● Input material

::::::::::

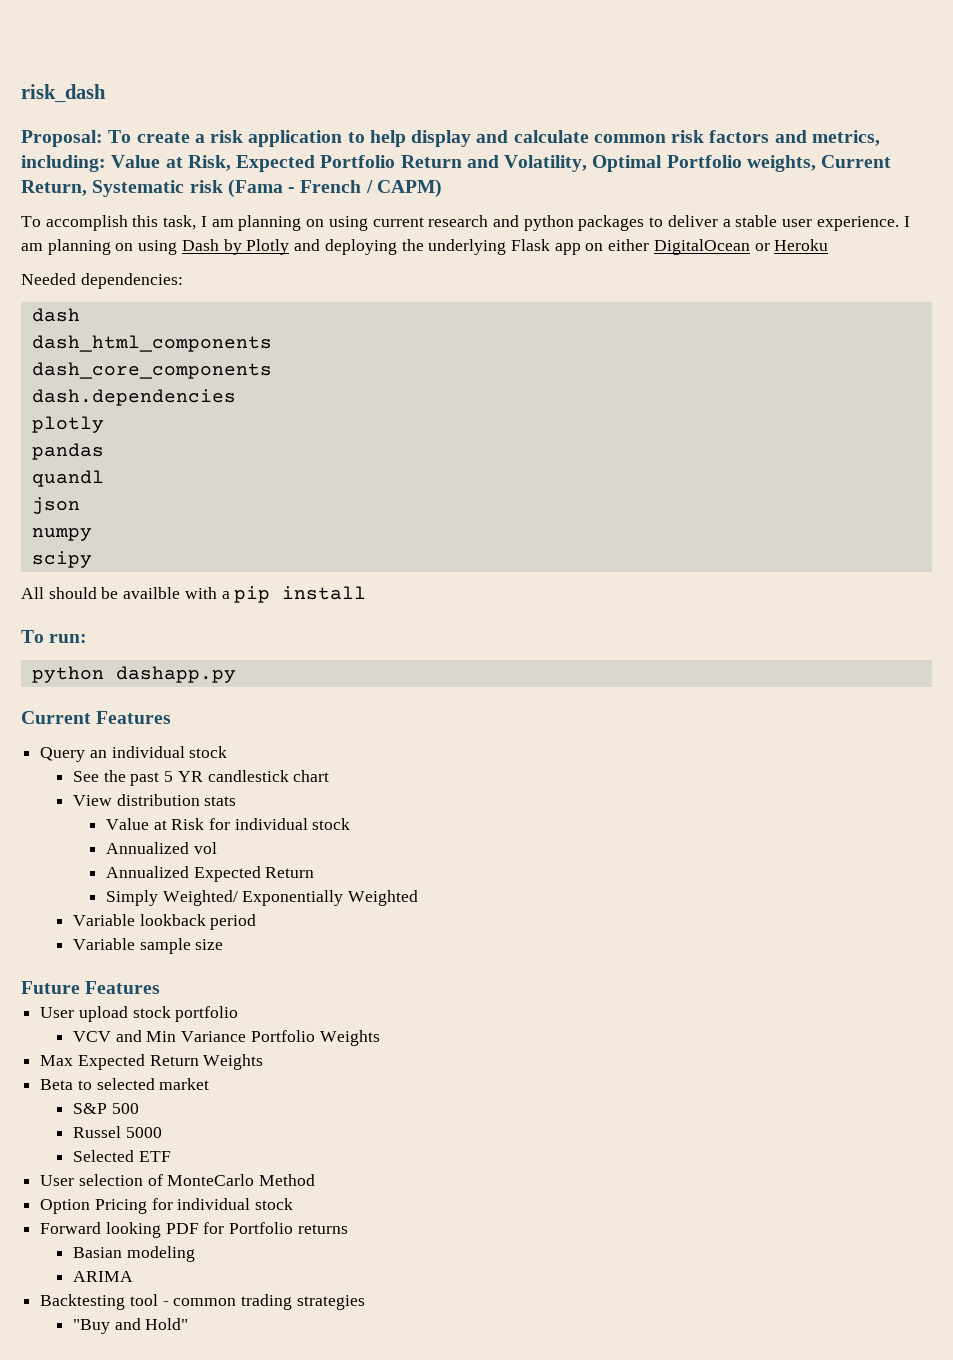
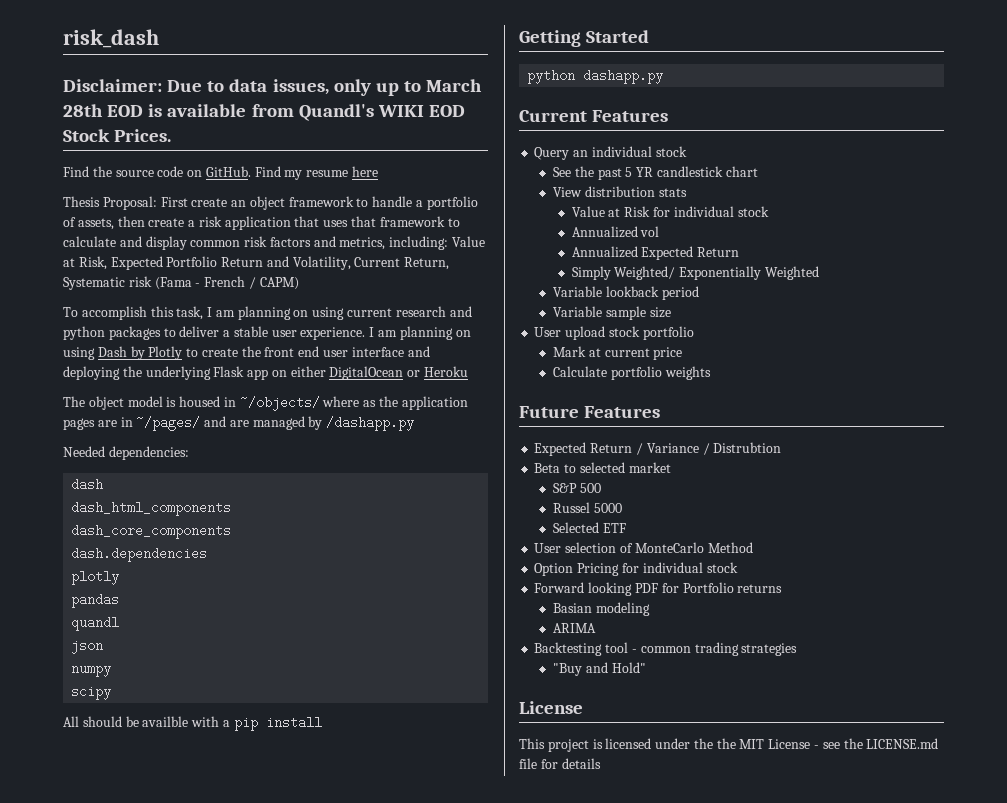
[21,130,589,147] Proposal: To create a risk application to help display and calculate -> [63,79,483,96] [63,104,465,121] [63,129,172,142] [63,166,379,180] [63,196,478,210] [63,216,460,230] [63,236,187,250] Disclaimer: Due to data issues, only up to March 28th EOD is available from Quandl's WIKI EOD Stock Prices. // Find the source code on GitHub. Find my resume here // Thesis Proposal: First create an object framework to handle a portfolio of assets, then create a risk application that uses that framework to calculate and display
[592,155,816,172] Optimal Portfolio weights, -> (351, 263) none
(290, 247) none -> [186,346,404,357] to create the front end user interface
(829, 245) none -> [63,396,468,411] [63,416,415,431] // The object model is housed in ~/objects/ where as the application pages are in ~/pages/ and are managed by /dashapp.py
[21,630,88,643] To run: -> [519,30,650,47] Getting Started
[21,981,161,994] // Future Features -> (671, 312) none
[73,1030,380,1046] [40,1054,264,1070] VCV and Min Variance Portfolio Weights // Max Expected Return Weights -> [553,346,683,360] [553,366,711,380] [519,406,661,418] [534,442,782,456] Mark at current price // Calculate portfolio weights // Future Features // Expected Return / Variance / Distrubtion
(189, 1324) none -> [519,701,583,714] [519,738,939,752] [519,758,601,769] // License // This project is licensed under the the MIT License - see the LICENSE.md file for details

::::::::::

● Assignment
Reproduce every record verbatim, please. Omit the images.

● Answer space
[21,130,589,147] Proposal: To create a risk application to help display and calculate -> [63,79,483,96] [63,104,465,121] [63,129,172,142] [63,166,379,180] [63,196,478,210] [63,216,460,230] [63,236,187,250] Disclaimer: Due to data issues, only up to March 28th EOD is available from Quandl's WIKI EOD Stock Prices. // Find the source code on GitHub. Find my resume here // Thesis Proposal: First create an object framework to handle a portfolio of assets, then create a risk application that uses that framework to calculate and display
[592,155,816,172] Optimal Portfolio weights, -> (351, 263) none
(290, 247) none -> [186,346,404,357] to create the front end user interface
(829, 245) none -> [63,396,468,411] [63,416,415,431] // The object model is housed in ~/objects/ where as the application pages are in ~/pages/ and are managed by /dashapp.py
[21,630,88,643] To run: -> [519,30,650,47] Getting Started
[21,981,161,994] // Future Features -> (671, 312) none
[73,1030,380,1046] [40,1054,264,1070] VCV and Min Variance Portfolio Weights // Max Expected Return Weights -> [553,346,683,360] [553,366,711,380] [519,406,661,418] [534,442,782,456] Mark at current price // Calculate portfolio weights // Future Features // Expected Return / Variance / Distrubtion
(189, 1324) none -> [519,701,583,714] [519,738,939,752] [519,758,601,769] // License // This project is licensed under the the MIT License - see the LICENSE.md file for details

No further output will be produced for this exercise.